Антошка задумчиво проводила Гарри взглядом.
— Как по-разному люди понимают свое счастье.
— А в чем ты видишь свое счастье? Ты не сказала.
Улаф пытливо смотрел на Антошку. Ветер трепал ее косу и вдувал в волосы ледяные крупинки, и скоро коса покрылась тонким ледяным панцирем; он оттаивал на теплых волосах, становился прозрачным, ресницы тоже отяжелели от инея.
— В самом деле, что же такое счастье? — задумалась Антошка. — По-моему, есть маленькое счастье, когда тебе хорошо и радостно, и есть большое счастье, настоящее… — Антошка пыталась осмыслить глубину и величие этого слова.
Улаф пришел на помощь:
— Большое счастье — это счастье родины, не так ли?
— Да… конечно, счастье родины, но чтобы в это счастье была вложена твоя доля, тогда счастье родины становится и твоим счастьем. По-моему, все люди после войны снова обретут родину и все будут счастливы.

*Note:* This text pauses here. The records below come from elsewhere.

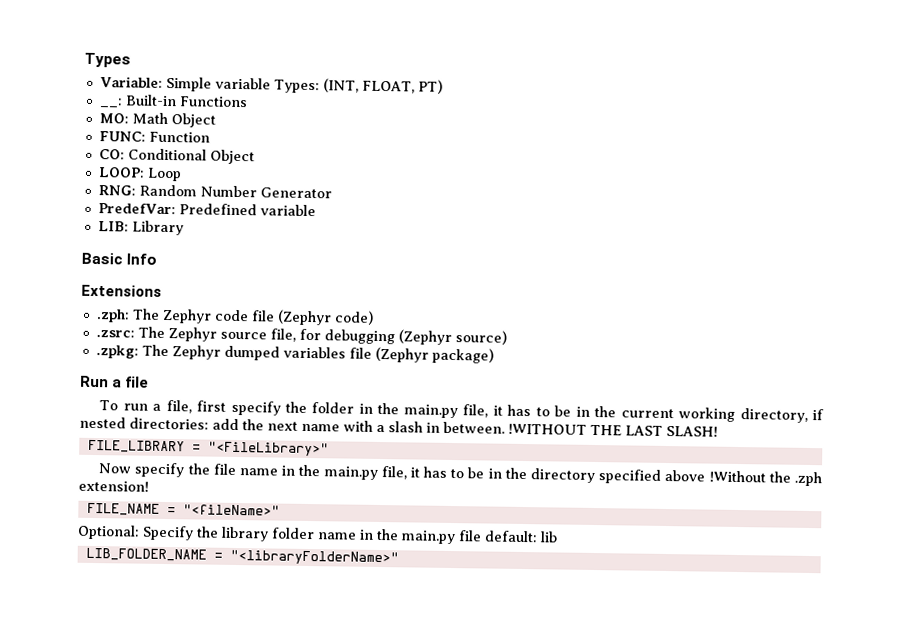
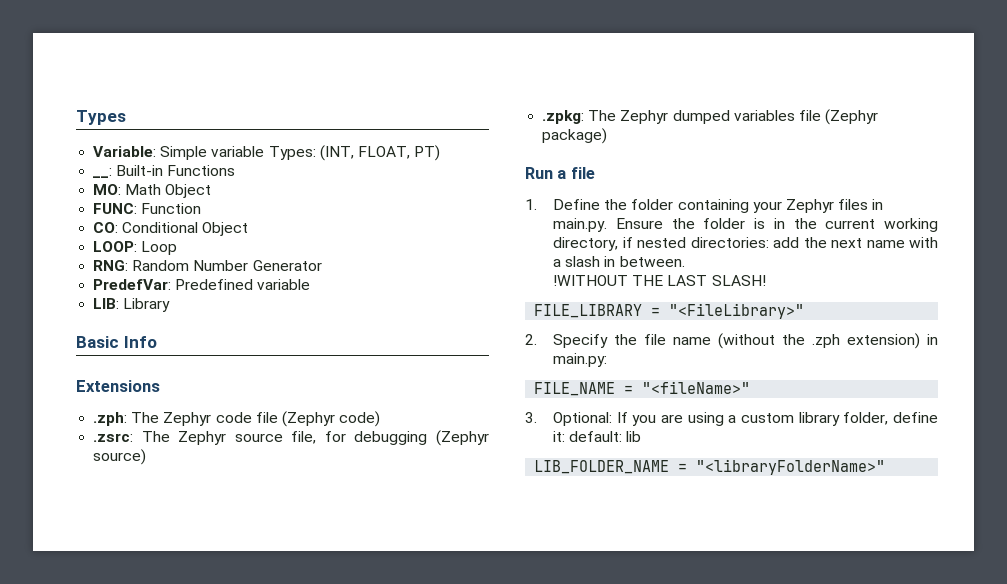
- To run a file, first specify the folder in the main.py file, it has to be in the current working directory, if nested directories: add the next name with a slash in between. !WITHOUT THE LAST SLASH!
+ 1. Define the folder containing your Zephyr files in main.py. Ensure the folder is in the current working directory, if nested directories: add the next name with a slash in between.
+ !WITHOUT THE LAST SLASH!
- Now specify the file name in the main.py file, it has to be in the directory specified above !Without the .zph extension!
+ 2. Specify the file name (without the .zph extension) in main.py:
  FILE_NAME = "<fileName>"
- Optional: Specify the library folder name in the main.py file default: lib
+ 3. Optional: If you are using a custom library folder, define it: default: lib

— Ты знаешь, — сказал Улаф, — у нас был замечательный поэт Нурдаль Григ. Он служил в английской армии капитаном, в декабре прошлого года полетел бомбить Берлин и там погиб. Нурдаль написал стихи для нас, молодых. Я всегда их помню.
Но вы, молодые, живые,
Стойте на страже мира
— Того, о котором мечтали
Мы по соседству со смертью…
Вон где-то там, — Улаф протянул руку на юг, — моя Норвегия, самая красивая страна в мире. Нигде нет таких синих фиордов и сиреневого вереска, нигде нет таких лесистых гор и таких ярких цветов. Я люблю ее, мою страну, и не могу там жить. И тысячи норвежцев скрываются в своей стране в лесах или сидят в тюрьмах, и человек не может вырастить у себя в палисаднике красную гвоздику, потому что она красная, потому что этот цветок — символ борьбы и свободы. И все это будет, когда наступит мир.